Xing Yi olhou para a desordem da sala de controle. Ainda pálido, mas já sem sangrar pelos ouvidos, ergueu os olhos ao ver a Fênix entrar, acompanhada do velho de barba. Xing Yi relaxou um pouco e disse ao velho:
“Precisamos sair daqui. Acima de nossas cabeças, um cinturão de meteoritos se abriu. Se não partirmos, a próxima tempestade espacial destruirá este planeta.”

O velho estremeceu ao ouvir Xing Yi. Apressado, lançou-lhe um olhar e o puxou para sair. Ao passarem pelos que bloqueavam a porta, Xing Yi percebeu o medo nos olhos deles; todos abriram caminho. O combate havia durado menos de vinte segundos — só o diálogo se alongara. Aqueles homens pouco compreenderam a luta, mas sabiam que o jovem, de rosto ainda juvenil, fora o vencedor. O instinto de temer o mais forte fez com que tomassem a decisão correta.

Xing Yi e o velho seguiram até um local isolado. O velho lançou-lhe um olhar significativo e disse:
“Preciso encontrar um edifício, deve estar numa região costeira.”

Com o olhar perdido, continuou:
“Sou o guardião do Templo, mas agora não o encontro. Não é irônico? Ha, ha.”

A última frase soou quase insana. Xing Yi sabia que era o demônio interior do velho. Silenciosamente assentiu e respondeu:
“Está certo, então vamos zarpar.”

Conduziu o velho barbudo de volta à sala de controle e dirigiu-se ao grupo:
“Agora, apenas os líderes dos três grupos ficam; os demais procurem um local para descansar. A partir de agora, assumo o comando da nave. Minhas palavras são ordens. Cumpram-nas.”

A Fênix hesitou, depois assentiu:
“Concordo.”
E dirigiu-se aos seus:
“Tio Song, Bétula, saiam.”

Song e Bétula trocaram olhares e saíram primeiro.

O Dragão da Noite sorriu, despreocupado; seus subordinados estavam todos do lado de fora.

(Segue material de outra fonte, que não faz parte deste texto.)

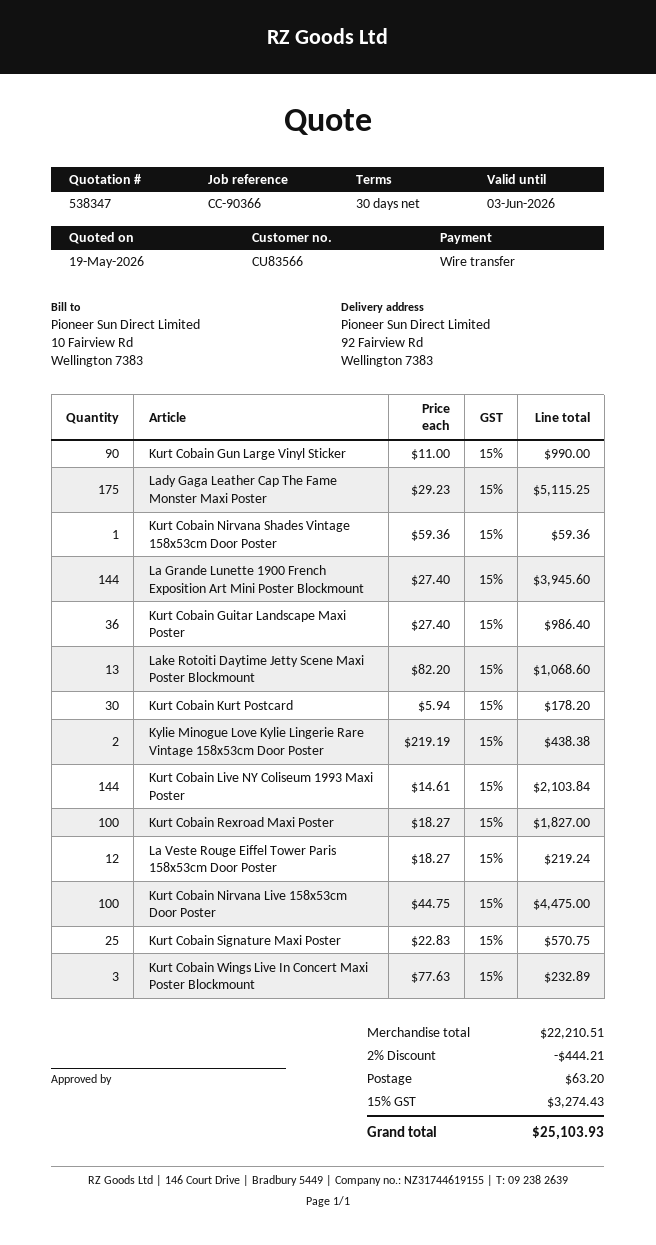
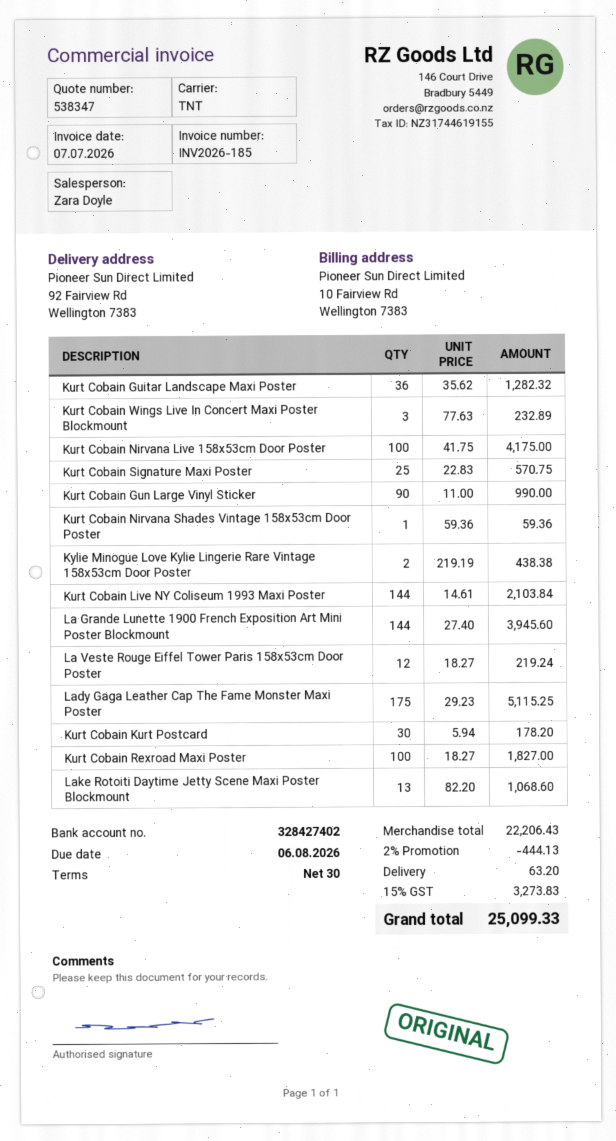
Kurt Cobain Guitar Landscape Maxi Poster: 36 x 27.40 = 986.40 -> 36 x 35.62 = 1282.32
Kurt Cobain Nirvana Live 158x53cm Door Poster: 100 x 44.75 = 4475.00 -> 100 x 41.75 = 4175.00
subtotal: 22210.51 -> 22206.43
discount: 2% = 444.21 -> 2% = 444.13
tax: 15% = 3274.43 -> 15% = 3273.83
total: 25103.93 -> 25099.33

Tendo presenciado aquela eliminação, compreendeu que Xing Yi era igual ou superior a qualquer um deles. Isso o fez aceitar melhor a situação. Assim é o ser humano: diante de alguém mais forte, ou tão forte quanto, os reveses se tornam naturais e menos odiosos.

“Não tenho objeções”, disse o Dragão da Noite.

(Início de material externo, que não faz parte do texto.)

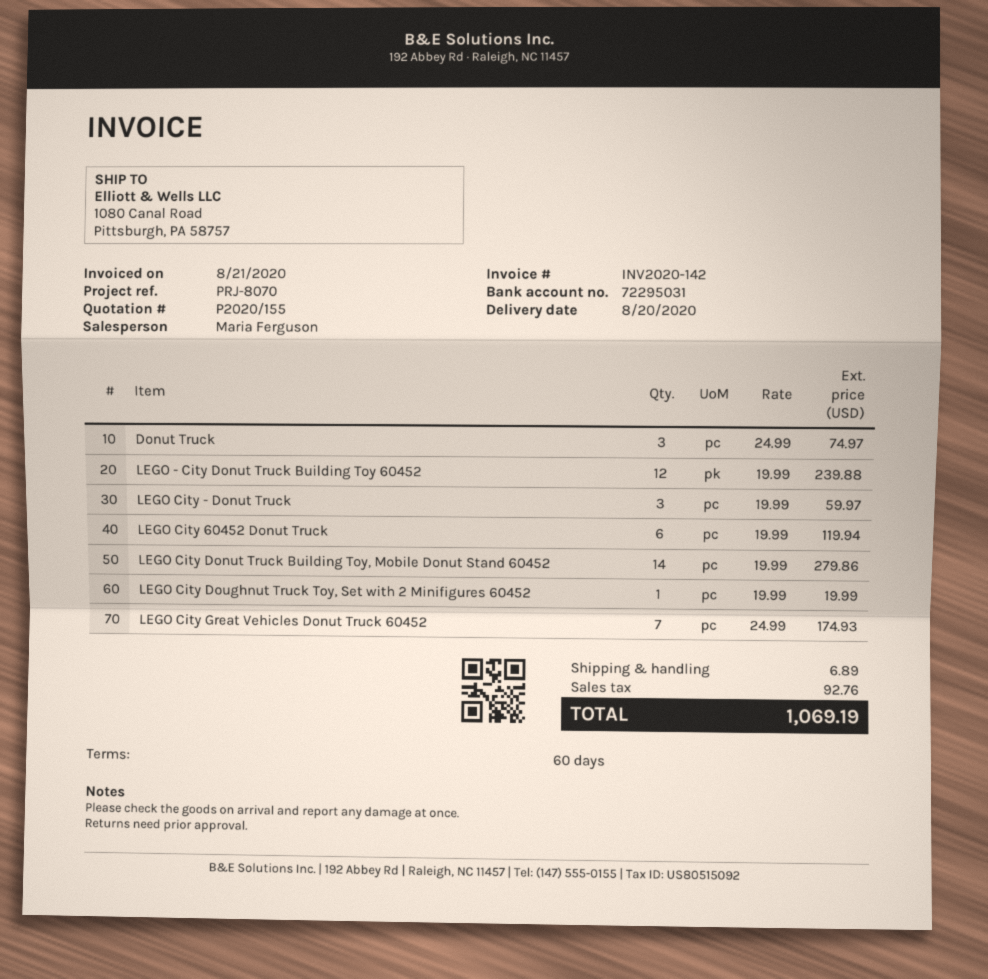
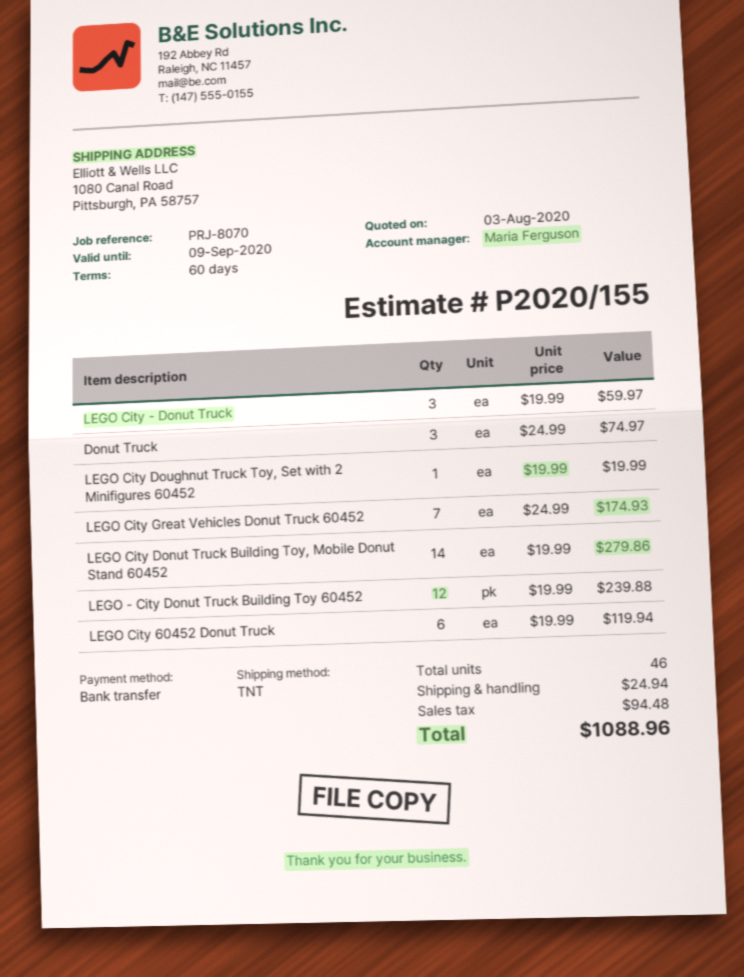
shipping: 6.89 -> 24.94
tax: 92.76 -> 94.48
total: 1069.19 -> 1088.96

Já do lado da União, começaram uma nova discussão. Xing Yi, impaciente, apontou para Rocha de Gelo:
“Rocha de Gelo fica, o resto pode ir.”

Imediatamente alguém protestou:
“Por que ele? Quem manda na União não é ele. Nós indicamos Ratti!”

“Indicamos o Careca!”

...

Xing Yi olhou para eles, exasperado. Não podia simplesmente matar todos os discordantes. Lançou um olhar a Rocha de Gelo, sugerindo que interviesse.

Rocha de Gelo suspirou. Não queria permanecer ali, nem discutir. Então, ergueu a voz:
“Água Suave fica. Os outros, fora. King Kong, ajude.”

O gigante ao seu lado sorriu, exibindo dentes perfeitos:
“Deixa comigo.”
Como um trator, foi empurrando um a um para fora, restando apenas uma mulher, aparentemente chamada Água Suave.

Ela era baixa, não mais que um metro e sessenta, com cabelos azul-claros na altura dos ombros, transmitindo praticidade. Mas, ao se reparar nos traços, a impressão se desfazia: sobrancelhas arqueadas, grandes olhos azuis, nariz não muito proeminente, lábios um pouco grossos, rosto oval, vestida com longo vestido azul sem curvas exageradas no busto, cintura e quadris proporcionais. Não era dona de grande beleza nem de corpo exuberante.

Água Suave ergueu as mãos, resignada, e disse a Xing Yi:
“E então, o que deseja, moço?”

O rosto de Xing Yi, que já voltava a ter cor, ficou paralisado. Sentiu saudade da vida anterior, quando esse tratamento era usado por moças de salão de massagem para chamar os clientes.

Xing Yi olhou os cinco restantes na sala:
“Primeiro, vamos trazer todos para cá. Segundo, precisamos ajudar o velho a encontrar um edifício, o que pode nos prender aqui por algum tempo. São só essas duas questões. Quem tiver dúvidas, fale agora.”

A Fênix revirou os olhos, assentindo sem objeções:
“Meus homens já estão a bordo.”

Dragão da Noite deu de ombros:
“Eu também.”

Água Suave respondeu:
“Não sei, vou perguntar. Quanto ao segundo ponto, tudo bem.”

Xing Yi assentiu:
“Então está encerrada a reunião. Fênix, velho, Mary, fiquem.”

Os demais saíram pelo corredor, sabendo que Xing Yi dissera aquilo para eles.

Só depois de todos partirem, Xing Yi falou:
“Podem se sentar onde quiserem. Agora, só nos resta esperar.”
Em seguida, afundou-se numa poltrona; havia perdido muito sangue e estava exausto mentalmente. Virou-se para Mary:
“Vou dormir um pouco. Se todos embarcarem, me acorde.”

Vendo-a acenar, Xing Yi finalmente fechou os olhos, aliviado.